Antécédents juxtaposés avec synonymie

 

     Dans le cas d'une juxtaposition avec synonymie, le participe passé est variable et s'accorde aussi avec le dernier antécédent :

 

          Cet effroi, cette terreur que nous avons éprouvée, nous n'en voulons plus.

 



[1] L'Académie fait remarquer que l'application de cette règle est particulièrement malaisée avec les verbes faire et laisser, notamment dans les formes pronominales, et considère donc ces deux verbes comme des exceptions : « L'accord restant incertain dans l'usage, on pourra généraliser l'invariabilité du participe passé de laisser [et de faire] dans le cas où il est suivi d'un infinitif ». La mention "on pourra" signifie que l'accord de laissé selon la règle traditionnelle (entre parenthèses dans les exemples ci-dessous) ne peut être considéré comme fautif et est donc admis.

            Elle s'est laissé (laissée) mourir.

            Je les ai laissé (laissés) faire.

      Si ce respect de l'accord traditionnel pour laissé est accepté par de nombreux grammairiens ainsi que par nous-même, l'accord de fait est en revanche vigoureusement repoussé, ce qui est également notre position ; si l'on analyse l'exemple cité plus haut, La maison qu'ils ont fait construire est très grande, on voit bien que le sujet ils n'a pas fait la maison mais en a ordonné la construction par quelqu'un d'autre, ce qui interdit en toute logique l'accord de fait avec ils.

 

[2] On notera que, quand le verbe laisser est suivi d'un infinitif et que le sujet de cet infinitif est exprimé par un pronom personnel, on peut indifféremment utiliser un pronom de forme COD ou de forme COI. Ainsi, on peut dire aussi bien Nous leur avons laissé faire ce qu'ils voulaient que Nous les avons laissés faire ce qu'ils voulaient. On remarquera que, dans la première phrase, laissé reste invariable car leur est COI, tandis que, dans la seconde, laissés est accordé avec le pronom COD les antéposé. Par ailleurs, on respectera l'ordre des pronoms personnels, différent selon les cas : cette nouvelle, je la leur ai laissé connaître et cette nouvelle, je les ai laissés la connaître.

 

[3] Dictionnaire des difficultés de la langue française, Paris, Larousse, 1971.

 

[4] Pour la phrase (c), Girodet donne seulement l'invariabilité.

 

[5]   On ne confondra pas les différentes structures des deux phrases suivantes, d'autant plus que la seconde contient un infinitif et non un adjectif ou un participe adjectivé :

          Le ministre a parlé de pressions qu'il a prétendues insupportables.

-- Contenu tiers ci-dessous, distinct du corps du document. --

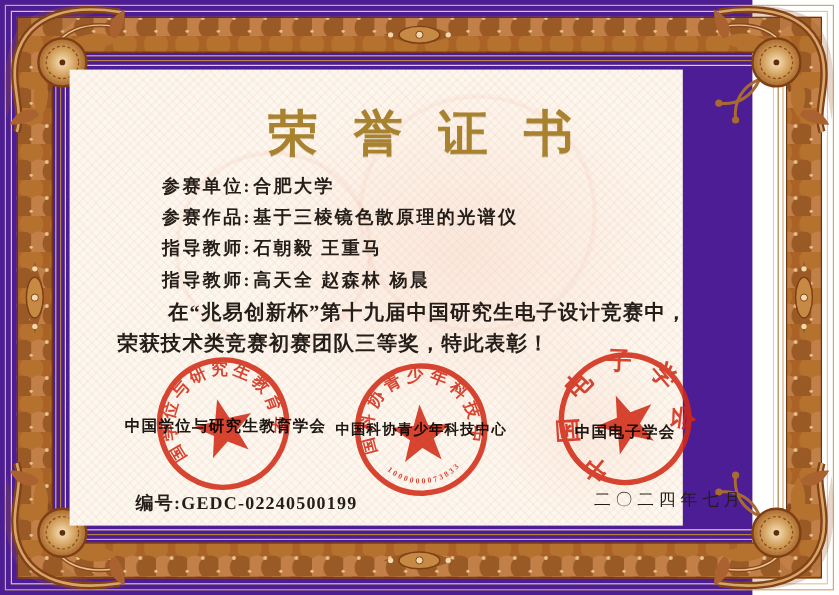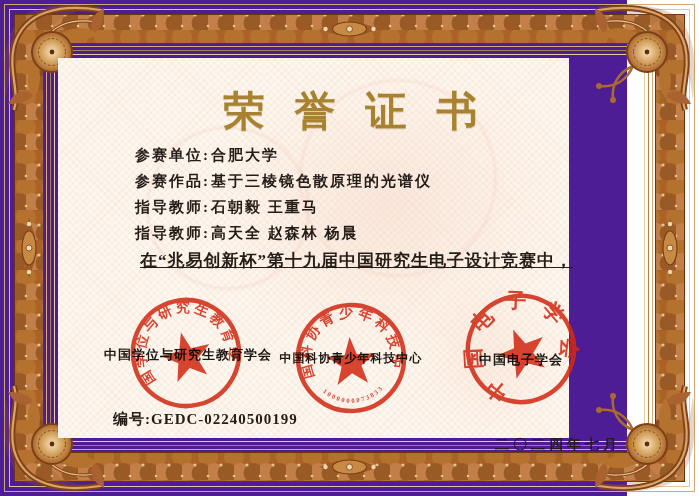"在“兆易创新杯”第十九届中国研究生电子设计竞赛中，" .bodytext .l1 { text-decoration: underline -> none }
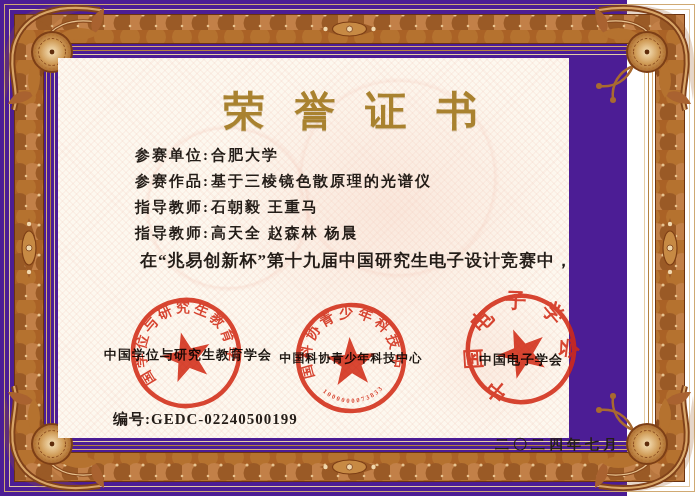"荣获技术类竞赛初赛团队三等奖，特此表彰！" span.l2 { html: none -> <span>荣获技术类竞赛初赛团队三等奖，特此表彰！</span> }
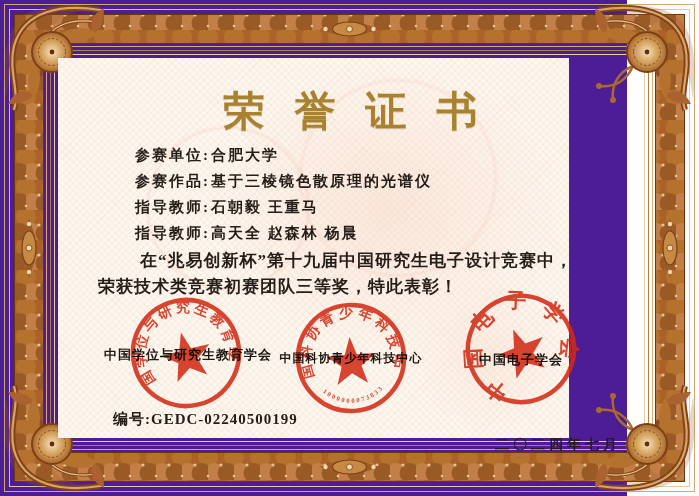"二〇二四年七月" .date { font-weight: 700 -> 400; margin-top: 28px -> none }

          Or, personne ne sait rien des pressions qu'il a prétendu avoir subies.

 

[6] Il en va de même pour les expressions la bailler belle "donner à accroire" et l'avoir belle "avoir des chances de réussite", expressions dont le participe passé est également toujours invariable, n'en déplaise à Grevisse pour qui « il est tout à fait acceptable de faire l'accord ».